> [What the exercise asks]:
Down to the last line, print the entries below exactly, and keep every picture out of the copy.

> [Dataset records]:
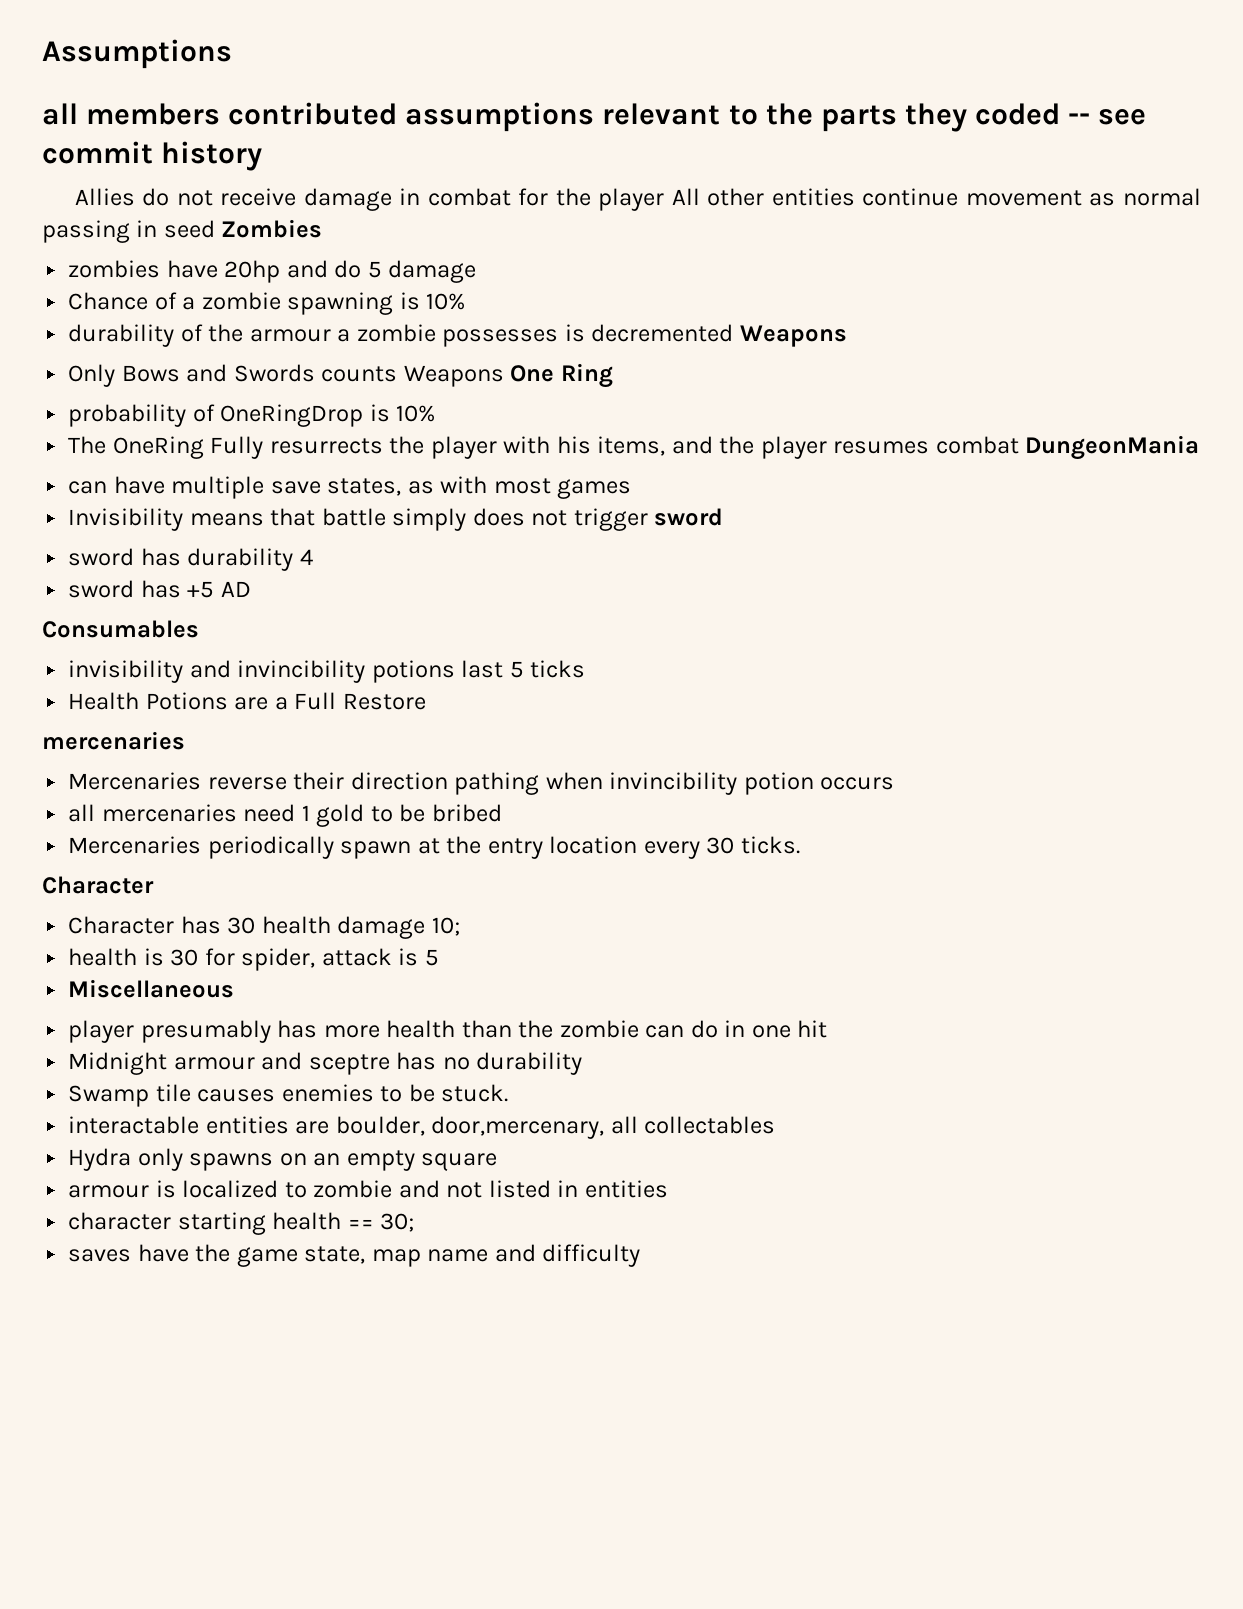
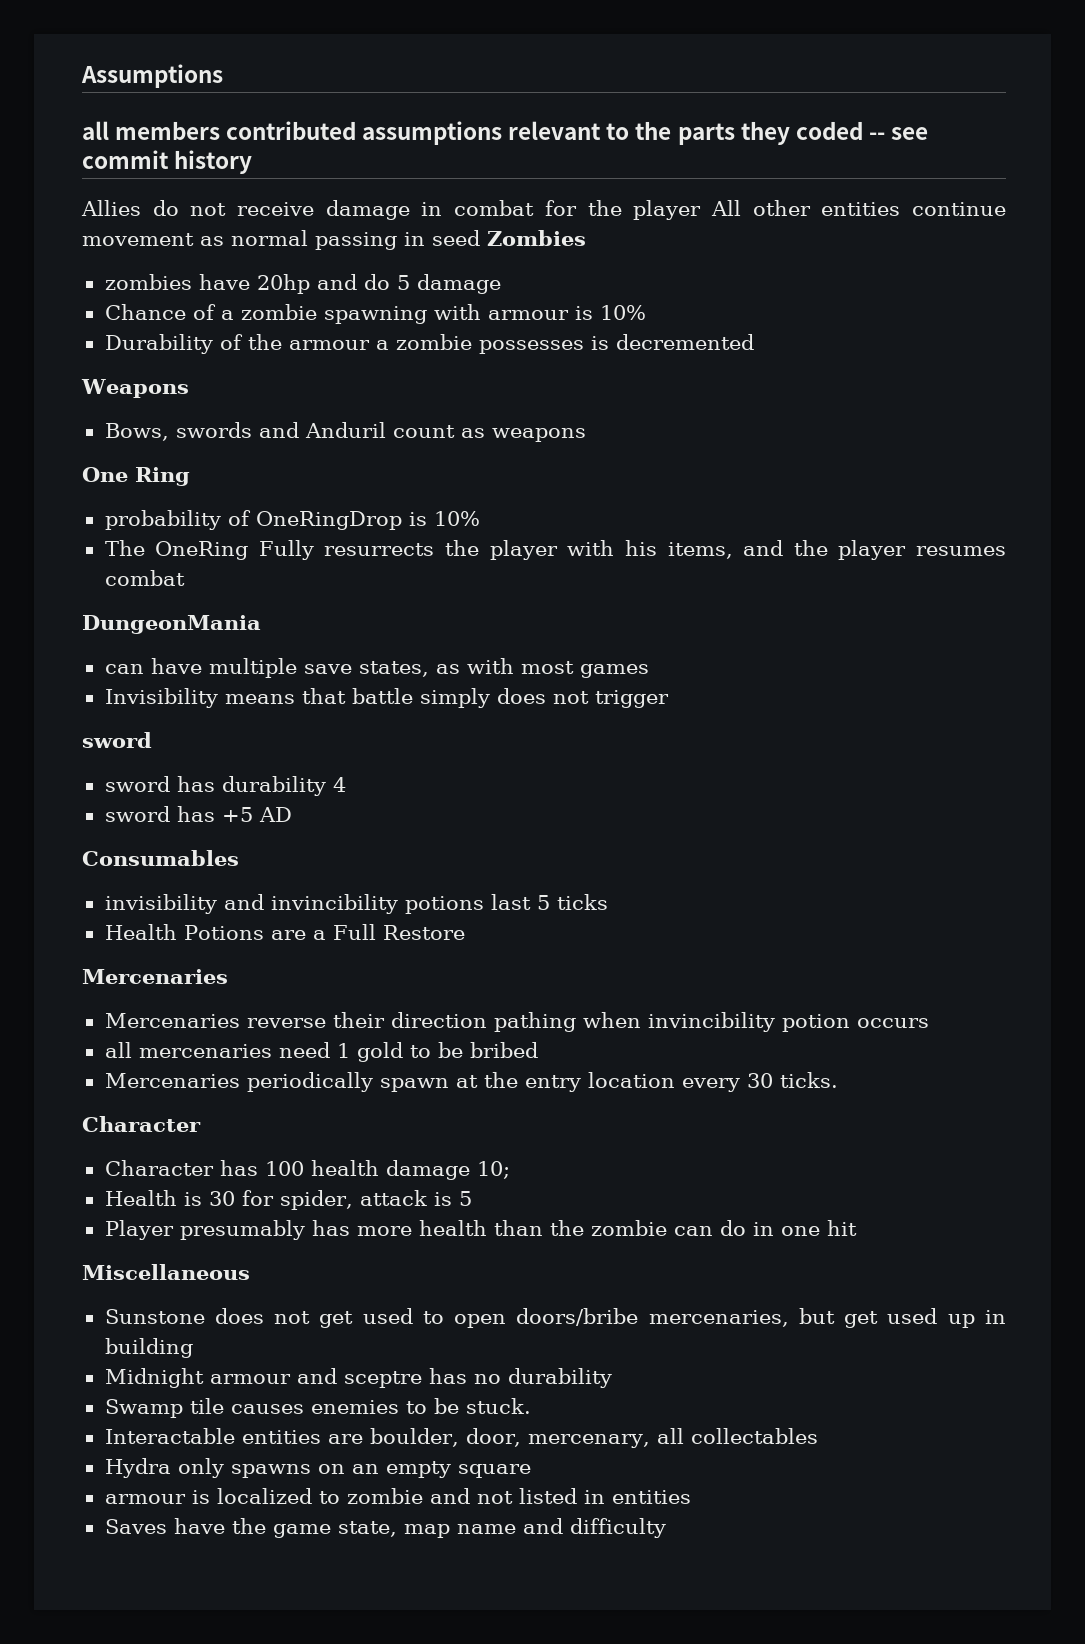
[399,292,466,310] [68,324,175,347] is 10% // durability -> [433,304,646,320] [104,334,213,354] with armour is 10% // Durability
(734, 333) none -> (754, 342) //
[68,364,504,387] Only Bows and Swords counts Weapons -> [104,422,586,442] Bows, swords and Anduril count as weapons //
(1019, 445) none -> (185, 578) //
(648, 519) none -> (669, 699) //
[42,731,185,750] mercenaries -> [82,969,228,984] Mercenaries
[227,917,256,934] 30 -> [264,1161,304,1176] 100
[68,948,138,966] health -> [104,1190,177,1206] Health
[68,979,235,998] [68,1020,135,1043] Miscellaneous // player -> [104,1220,174,1240] Player
(828, 1029) none -> [82,1264,250,1280] [104,1308,1006,1328] [104,1338,193,1358] // Miscellaneous // Sunstone does not get used to open doors/bribe mercenaries, but get used up in building
[68,1116,200,1134] interactable -> [104,1428,235,1444] Interactable
[431,1116,605,1139] door,mercenary, -> [465,1428,651,1448] door, mercenary,
[68,1212,415,1235] [68,1249,132,1262] character starting health == 30; // saves -> [104,1519,167,1534] Saves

> [Solution for this problem]:
[399,292,466,310] [68,324,175,347] is 10% // durability -> [433,304,646,320] [104,334,213,354] with armour is 10% // Durability
(734, 333) none -> (754, 342) //
[68,364,504,387] Only Bows and Swords counts Weapons -> [104,422,586,442] Bows, swords and Anduril count as weapons //
(1019, 445) none -> (185, 578) //
(648, 519) none -> (669, 699) //
[42,731,185,750] mercenaries -> [82,969,228,984] Mercenaries
[227,917,256,934] 30 -> [264,1161,304,1176] 100
[68,948,138,966] health -> [104,1190,177,1206] Health
[68,979,235,998] [68,1020,135,1043] Miscellaneous // player -> [104,1220,174,1240] Player
(828, 1029) none -> [82,1264,250,1280] [104,1308,1006,1328] [104,1338,193,1358] // Miscellaneous // Sunstone does not get used to open doors/bribe mercenaries, but get used up in building
[68,1116,200,1134] interactable -> [104,1428,235,1444] Interactable
[431,1116,605,1139] door,mercenary, -> [465,1428,651,1448] door, mercenary,
[68,1212,415,1235] [68,1249,132,1262] character starting health == 30; // saves -> [104,1519,167,1534] Saves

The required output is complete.